SNEAK PEEK: ‘Another Testing 12 Months,’ Reveals Better Roads Exclusive 2012 Forecast
But there seems to be little doubt the unemployment rate in construction, including transportation infrastructure, will exceed the national average through 2012 as it did, by a wide margin, through 2011.
Because the Federal Reserve is keeping the lid on short-term interest rates and also trying to bring down already low long-term rates, various estimates suggest there will be little significant movement of rates in 2012.

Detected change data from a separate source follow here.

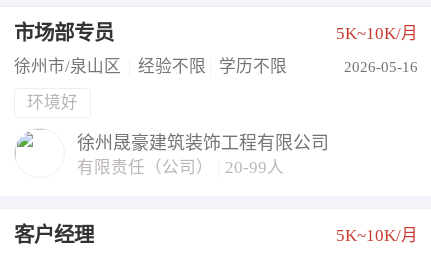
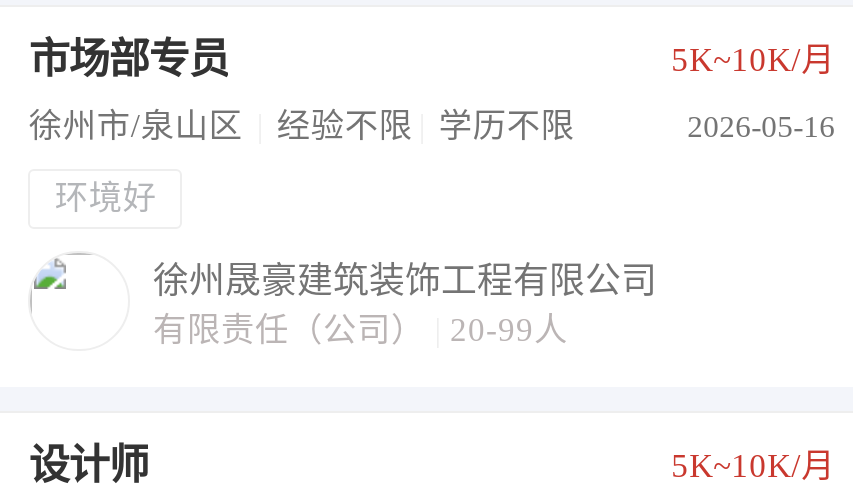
- 客户经理
+ 设计师
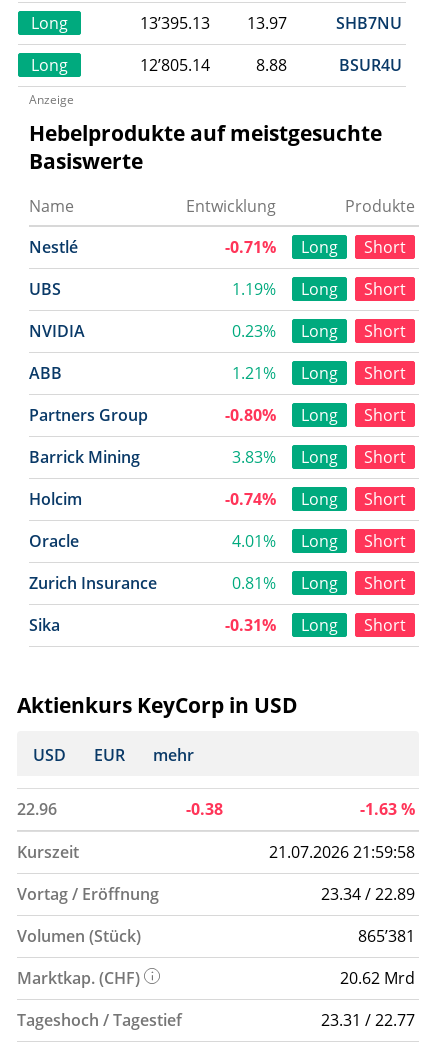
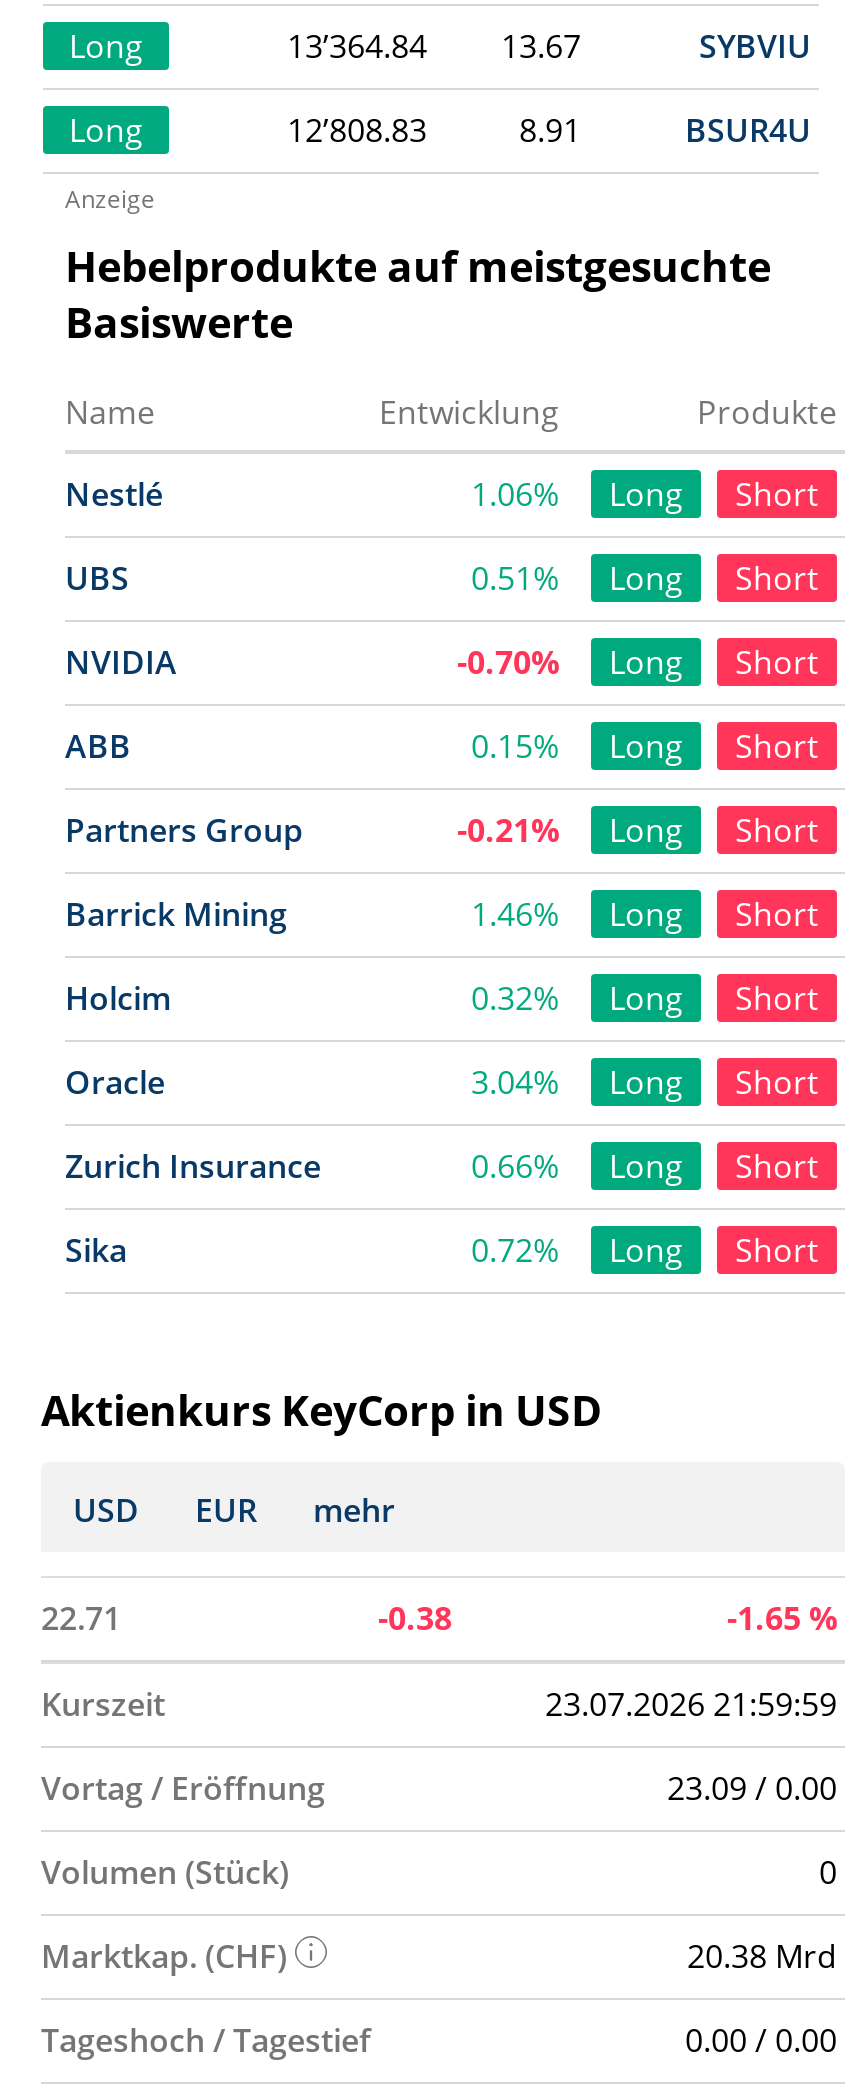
- 13’395.13
- 13.97
- SHB7NU
+ 13’364.84
+ 13.67
+ SYBVIU

- 12’805.14
+ 12’808.83

- 8.88
+ 8.91

- -0.71% Long Short
+ 1.06% Long Short

- 1.19% Long Short
+ 0.51% Long Short

- 0.23% Long Short
+ -0.70% Long Short

- 1.21% Long Short
+ 0.15% Long Short

- -0.80% Long Short
+ -0.21% Long Short

- 3.83% Long Short
+ 1.46% Long Short

- -0.74% Long Short
+ 0.32% Long Short

- 4.01% Long Short
+ 3.04% Long Short

- 0.81% Long Short
+ 0.66% Long Short

- -0.31% Long Short
+ 0.72% Long Short

- 22.96
+ 22.71

- -1.63%
+ -1.65%

- 21.07.2026 21:59:58
+ 23.07.2026 21:59:59

- 23.34 / 22.89
+ 23.09 / 0.00

- 865’381
+ 0

- 20.62 Mrd
+ 20.38 Mrd

- 23.31 / 22.77
+ 0.00 / 0.00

The election has the potential to be very influential to highway and bridge industries both before and after the polls close. “2012 is an election year, which does not body well for meaningful action in Washington,” says Association of Equipment Manufacturers (AEM) President Dennis Slater. “Both sides are already in full ‘campaign mode,’ it seems, and this presents a real danger of a stalling economy.” But the November elections may also offer some possible cause for optimism. A late-winter or early spring reauthorization, increasingly finding bipartisan support and looking more and more likely, might well help cement the idea in the public mind that transportation infrastructure is one of the essential investment programs for America’s future.
This in turn may well become a position that might replace the refuse-to-spend-anything stances of some hardline politicians. Transportation investment may also be reasonably popular in the new Congress of 2013 which could be more supportive of transportation infrastructure funding than this one.